Building Yelp for graduate programs


A discussion started in the hacker news 3 month back initiated by a thread from Professor Leonrad Cassuto in which he talks about the need for a Yelp for graduate programs. This is the original post from Professor Leonard https://community.chronicle.com/news/2283-why-we-need-a-yelp-for-doctoral-programs

This is the discussion that ensued on the hacker news https://news.ycombinator.com/item?id=23901779

Professor Leonard talked specifically about the doctoral programs and research institutions. In the discussion that went on hacker news, overwhelmingly a majority of people were of the opinion that it is very difficult to solicit honest opinions and reviews from the students about the doctoral programs. It was a pretty lengthy discussion in which people had ideas and thoughts on why this can work and or might not work but based on the discussion it appeared that it would be pretty difficult to get honest ratings and reviews from the students.

And it is true that the ratings business can be very tricky especially when it comes to doctoral or graduate programs. And why will anyone trust a rating from another student who holds some grudge against the institution?

My biggest take from professor Leonard’s post was

What if graduate-school applicants could get that kind of student-centered information in one place, on one website? That information is as important to students — probably more important — than how many citations the faculty have earned for their research publications.

There was another good discussion on reddit about need of a site for graduate school searching

What are student’s pain points?

Looking at the options available for the graduate programs and online masters, these are the major the pain points from a student’s perspective.

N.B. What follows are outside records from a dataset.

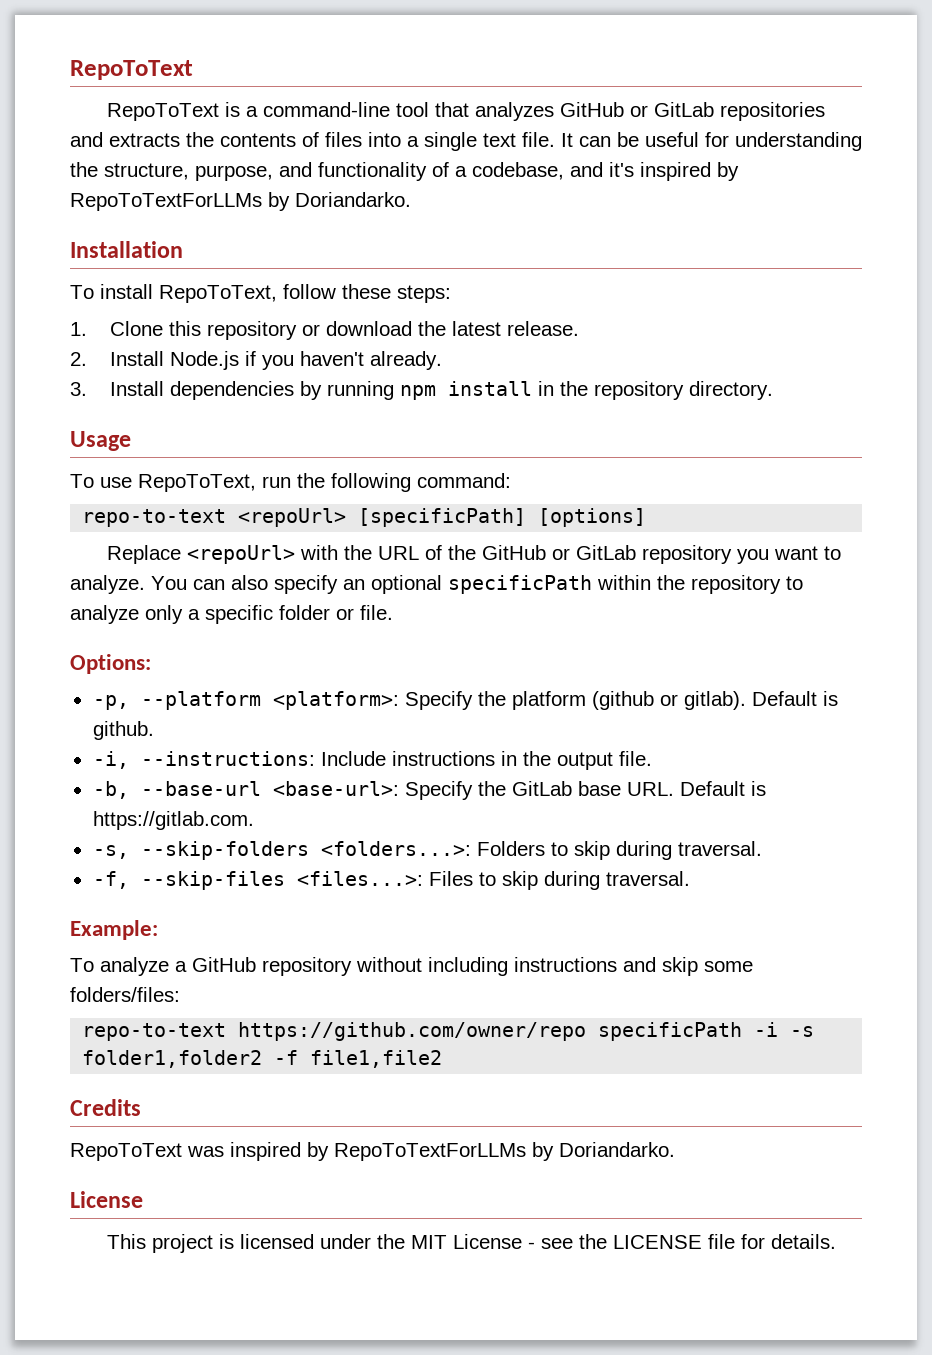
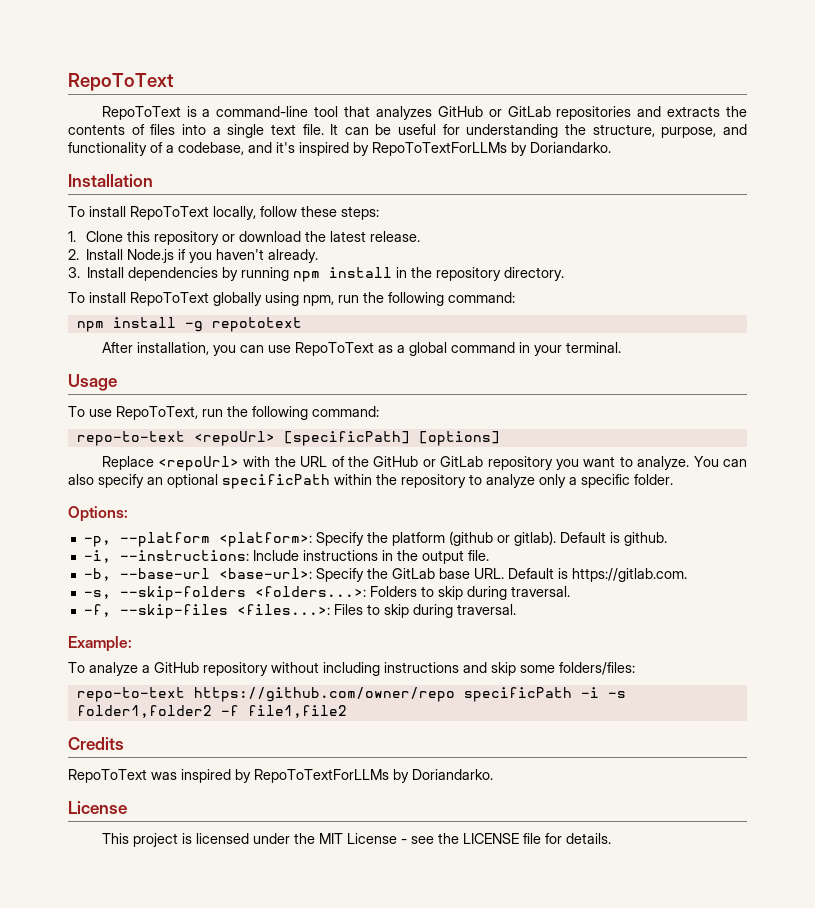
- To install RepoToText, follow these steps:
+ To install RepoToText locally, follow these steps:
+ To install RepoToText globally using npm, run the following command:
+ npm install -g repototext
+ After installation, you can use RepoToText as a global command in your terminal.
- You can also specify an optional specificPath within the repository to analyze only a specific folder or file.
+ You can also specify an optional specificPath within the repository to analyze only a specific folder.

  • Online, there is scattered information and unreliable sources: Sites who have listed the course details have only done partially. Often, this data is from colleges that have signed up on the platform and are paying customers. This results in a vast number of colleges being omitted. Content sites who have published the content have unreliable sources 
  • SEO focus: Most of the existing sites have gamed the SEO(Search engine optimization) and are designed for search traffic and lead generation. It is not designed for student needs and interests.
  • Bare minimum information: Most of the time, it is a listing of the college with only ranking information. No details of the programs.
  • A good number of sites that come up in first page of google have mostly listing of the colleges and programs that are paying customers.
  • Wastes time in searching  for colleges and finding admission details
  • Scholarships and financial aid information is hard to find

A student who is going to grad school will spend the next 2-5 years of his life studying that major and shelving out hefty tuition fees. The student should be provided with the best information possible to make the right choice. Each student’s needs are different. Some want flexibility, others are looking for part-time programs, some want no GRE requirements and a big majority is looking for affordability. 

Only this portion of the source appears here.